C’est maintenant de l’histoire ancienne… Avant que l’heure H n’arrive, le jeune homme, qui maîtrise les codes des outils de communication modernes, a partagé avec ses très nombreux “followers” ses derniers instants sur Terre.

Il a également posté sa “playlist” musicale spécial décollage.

Il y a une semaine, Thomas Pesquet s’est prêté à une tradition qui remonte à 1961, lorsque Youri Gagarine avait planté un arbre avant de partir. Depuis chaque astronaute se plie à ce rituel avant d’embarquer pour Soyouz . Comme tous ses prédécesseurs, Thomas a donc planté un arbre dans l’allée des Héros qui se trouve derrière l’hôtel des cosmonautes de Baïkonour.

Sur Terre, l’aventure de Thomas Pesquet, ingénieur de formation qui parle couramment six langues, sera suivie par de très nombreuse personnes à commencer par le premier des Français, François Hollande.

Notre spécialiste des questions spatiales, Jeremy Wilks, a rencontré à de nombreuses reprises Thomas Pesquet.
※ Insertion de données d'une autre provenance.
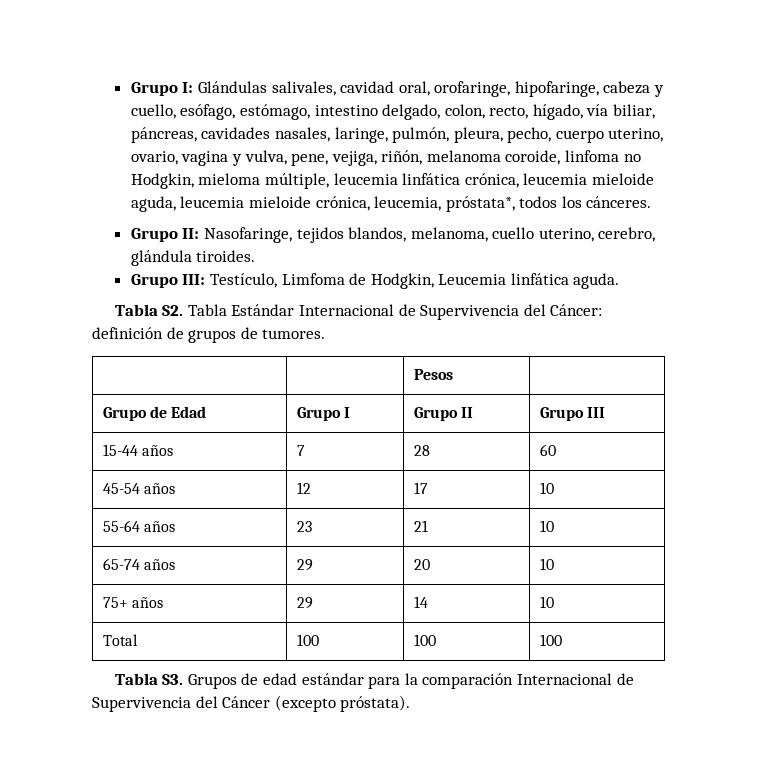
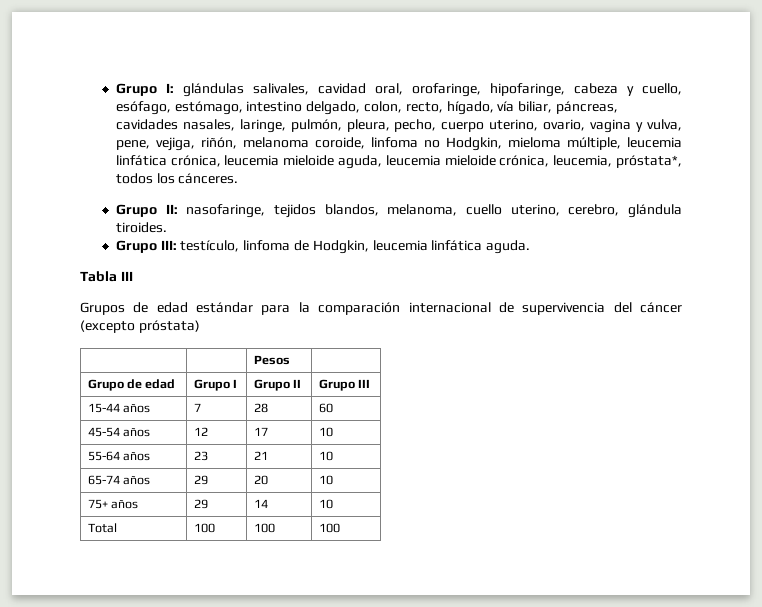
- Grupo I: Glándulas salivales, cavidad oral, orofaringe, hipofaringe, cabeza y cuello, esófago, estómago, intestino delgado, colon, recto, hígado, vía biliar, páncreas, cavidades nasales, laringe, pulmón, pleura, pecho, cuerpo uterino, ovario, vagina y vulva, pene, vejiga, riñón, melanoma coroide, linfoma no Hodgkin, mieloma múltiple, leucemia linfática crónica, leucemia mieloide aguda, leucemia mieloide crónica, leucemia, próstata*, todos los cánceres.
+ Grupo I: glándulas salivales, cavidad oral, orofaringe, hipofaringe, cabeza y cuello, esófago, estómago, intestino delgado, colon, recto, hígado, vía biliar, páncreas, cavidades nasales, laringe, pulmón, pleura, pecho, cuerpo uterino, ovario, vagina y vulva, pene, vejiga, riñón, melanoma coroide, linfoma no Hodgkin, mieloma múltiple, leucemia linfática crónica, leucemia mieloide aguda, leucemia mieloide crónica, leucemia, próstata*, todos los cánceres.
- Grupo II: Nasofaringe, tejidos blandos, melanoma, cuello uterino, cerebro, glándula tiroides.
+ Grupo II: nasofaringe, tejidos blandos, melanoma, cuello uterino, cerebro, glándula tiroides.
- Grupo III: Testículo, Limfoma de Hodgkin, Leucemia linfática aguda.
+ Grupo III: testículo, linfoma de Hodgkin, leucemia linfática aguda.
- Tabla S2. Tabla Estándar Internacional de Supervivencia del Cáncer: definición de grupos de tumores.
+ Tabla III
+ Grupos de edad estándar para la comparación internacional de supervivencia del cáncer (excepto próstata)
- Grupo de Edad | Grupo I | Grupo II | Grupo III
+ Grupo de edad | Grupo I | Grupo II | Grupo III
- Tabla S3. Grupos de edad estándar para la comparación Internacional de Supervivencia del Cáncer (excepto próstata).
Il donne ses impressions sur le jeune homme :

“La première fois que j’ai rencontré Thomas, c’était il y a quatre ans, au siège de l’ESA, dans le centre de Paris. Et tout de suite, j’ai réalisé que sa réputation de « chic type de l’espace » n’était pas usurpée. Je n‘étais pas là pour l’interviewer, mais je lui ai demandé s’il pouvait nous consacrer une demi-heure face caméra et, sans hésitation, il a dit oui. Je l’ai revu l’année dernière plusieurs fois au Centre européen des astronautes à Cologne. Notre idée était de filmer l’une de ses séances d’exercices « spécial astronaute » dans la salle de gym. Et lorsque nous sommes arrivés, Thomas avait déjà terminé ses deux heures d’entraînement, mais il s’y est remis car un tournage pour la télévision prend du temps. Et après ce moment passé ensemble, il était totalement couvert de sueur ! Il n’a montré à aucun moment des signes d’agacement ou d‘énervement lorsqu’il a dû refaire des mouvements devant la caméra. Il a juste continué à sourire. Thomas a fait un formidable travail pour nous permettre de comprendre les incroyables défis physiques et psychologiques auxquels les astronautes doivent faire face avant, pendant et après leur mission.”